[EXERCISE DIRECTIONS]:
Nothing below is to be printed except the lines between the line holding "(454, 232) none -> (281, 291) //" and the line holding "(562, 233) none -> (131, 352) //", inclusive, each exactly as it appears.

◇ ◇ ◇ ◇

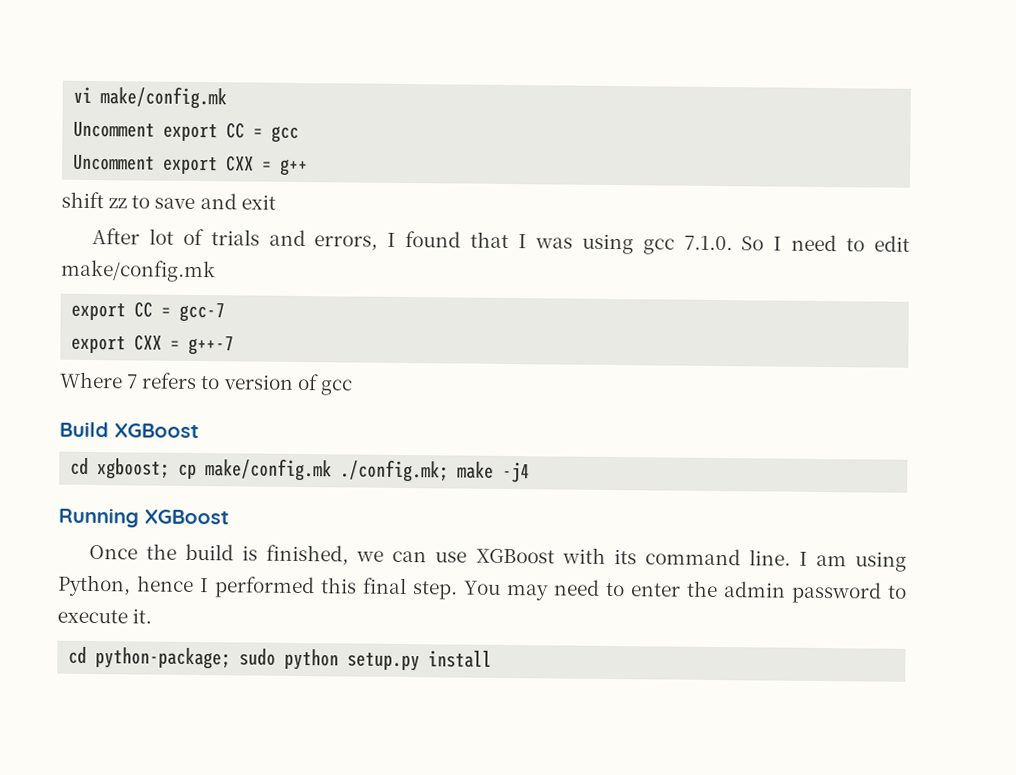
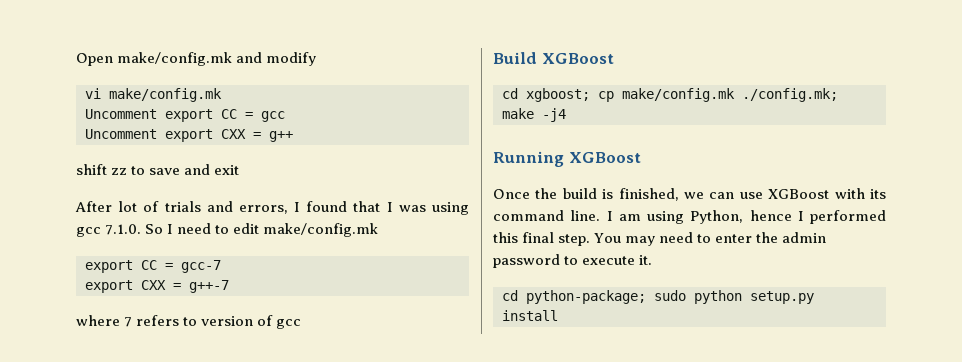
(73, 95) none -> [76,52,317,66] Open make/config.mk and modify //
[59,371,123,389] Where -> [76,315,120,326] where

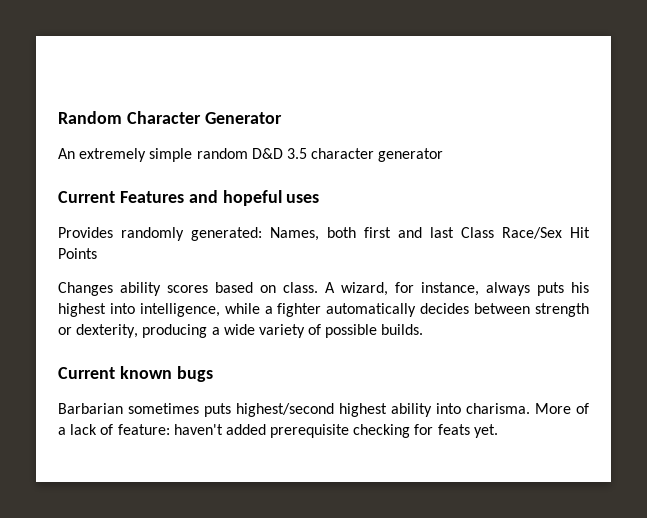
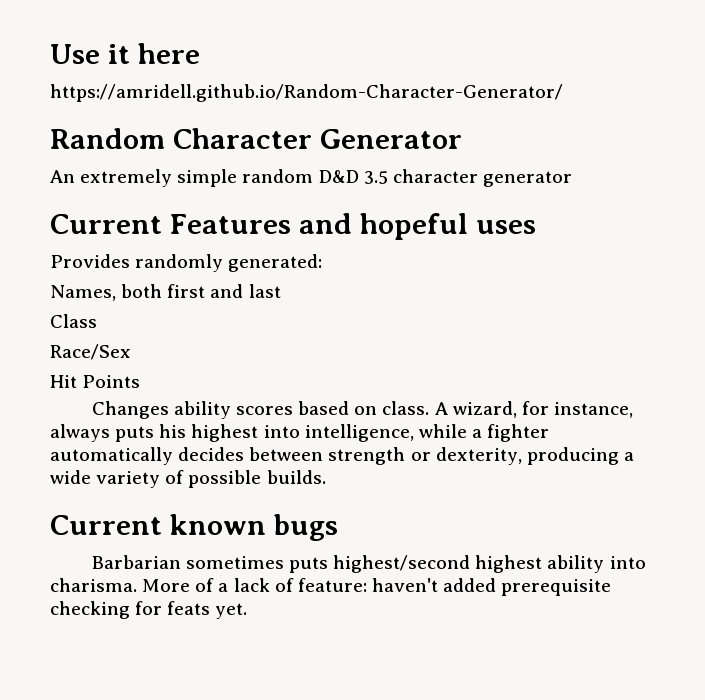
(58, 117) none -> [50,43,200,64] [50,84,563,102] Use it here // https://amridell.github.io/Random-Character-Generator/ //
(262, 234) none -> (323, 263) //
(454, 232) none -> (281, 291) //
(494, 232) none -> (97, 321) //
(562, 233) none -> (131, 352) //

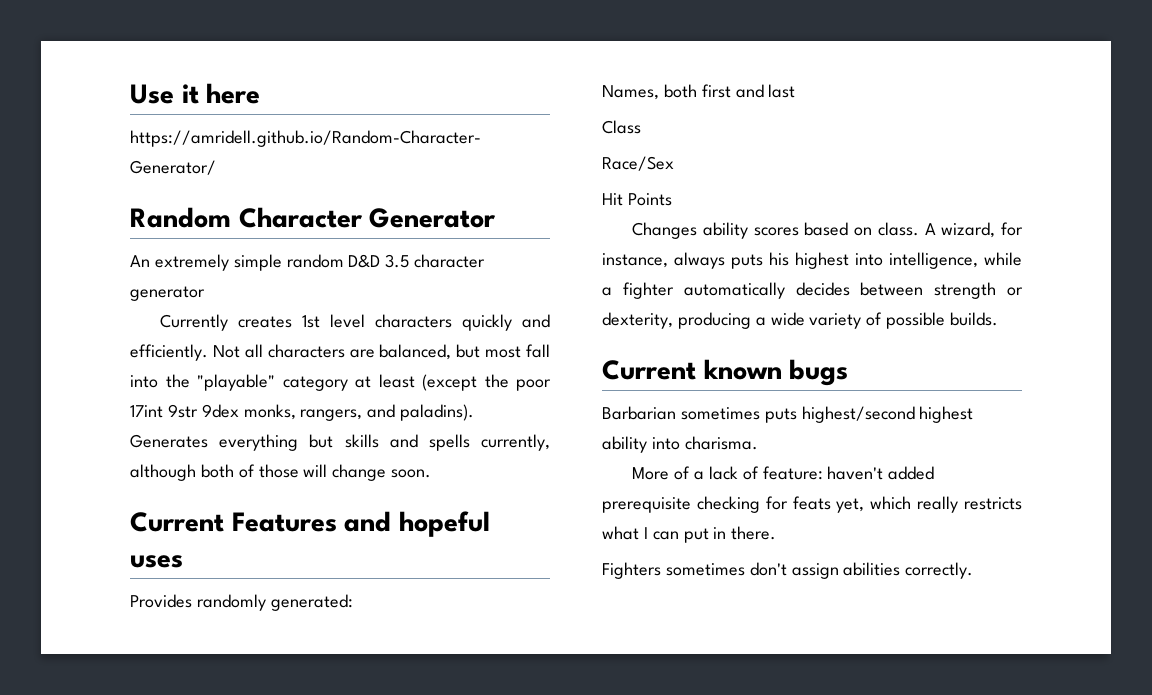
(572, 179) none -> [160,314,550,331] [130,344,550,361] [130,374,551,391] [130,404,475,421] [130,434,551,451] [130,464,432,481] // Currently creates 1st level characters quickly and efficiently. Not all characters are balanced, but most fall into the "playable" category at least (except the poor 17int 9str 9dex monks, rangers, and paladins). Generates everything but skills and spells currently, although both of those will change soon.
(137, 585) none -> (758, 443) //
[215,603,248,619] yet. -> [836,496,1022,513] [602,526,777,543] [602,562,974,579] yet, which really restricts what I can put in there. // Fighters sometimes don't assign abilities correctly.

◇ ◇ ◇ ◇

[ANSWER BOX]:
(454, 232) none -> (281, 291) //
(494, 232) none -> (97, 321) //
(562, 233) none -> (131, 352) //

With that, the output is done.